▶ _EXERCISE DATA_
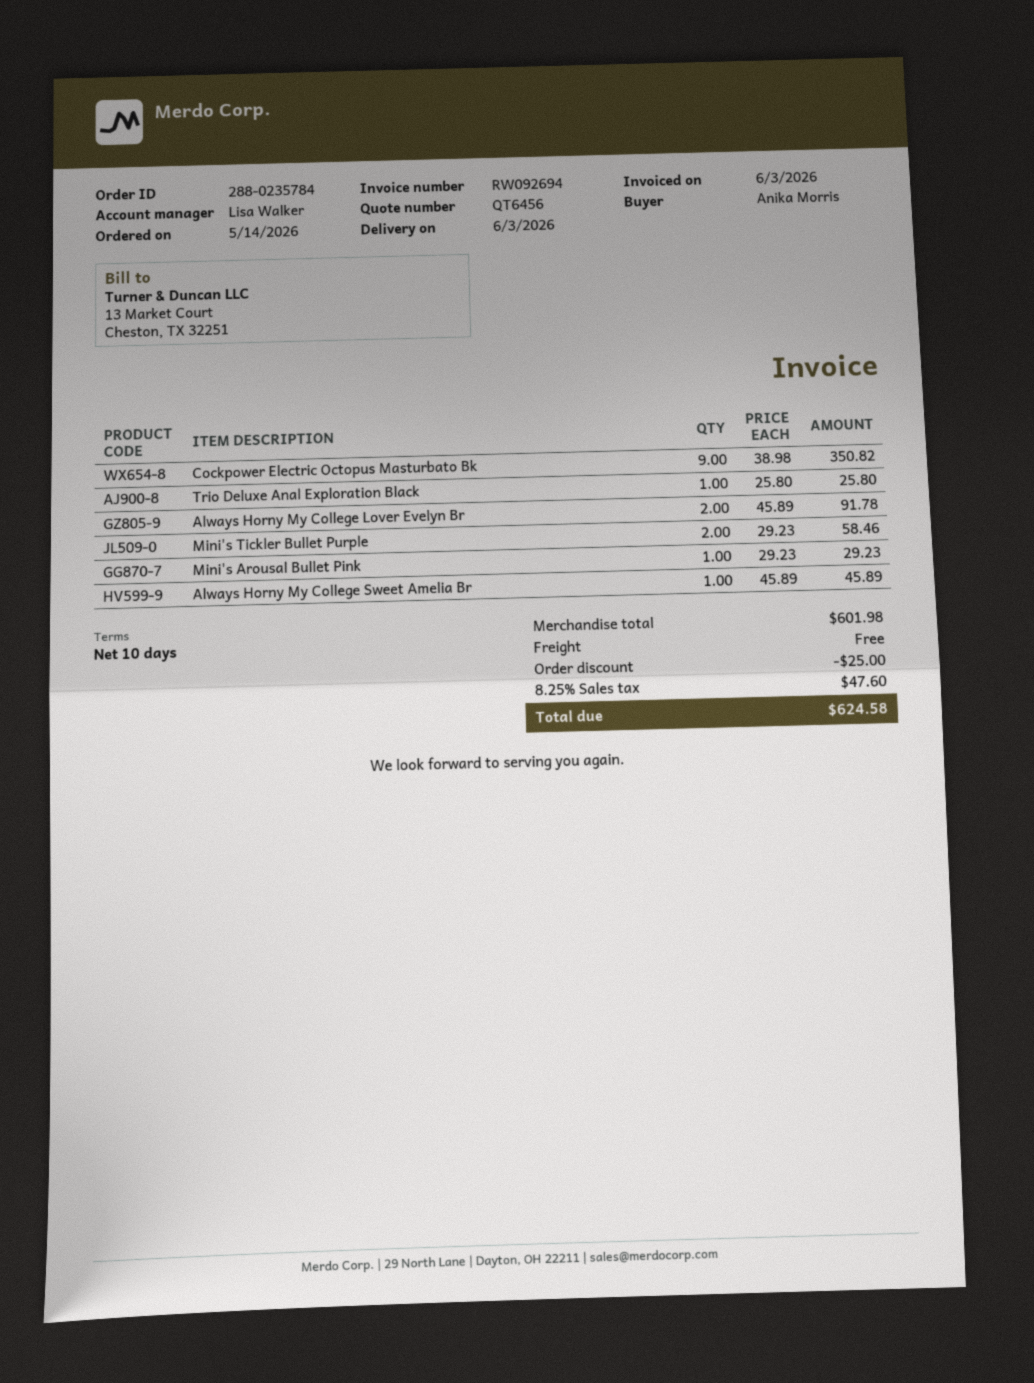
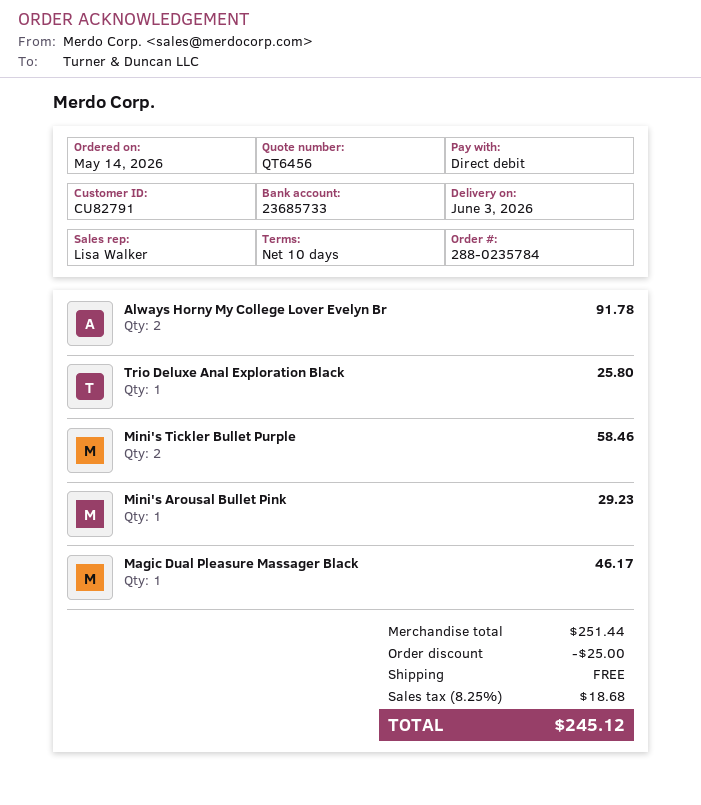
Cockpower Electric Octopus Masturbato Bk: 9 for 350.82 -> none
Always Horny My College Sweet Amelia Br: 1 for 45.89 -> none
Magic Dual Pleasure Massager Black: none -> 1 for 46.17
subtotal: 601.98 -> 251.44
tax: 8.25% = 47.60 -> 8.25% = 18.68
total: 624.58 -> 245.12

▶ _THE TASK_
Identify the lines in the entries above that contain "none", then copy them out.

▶ _ANSWER AREA_
Cockpower Electric Octopus Masturbato Bk: 9 for 350.82 -> none
Always Horny My College Sweet Amelia Br: 1 for 45.89 -> none
Magic Dual Pleasure Massager Black: none -> 1 for 46.17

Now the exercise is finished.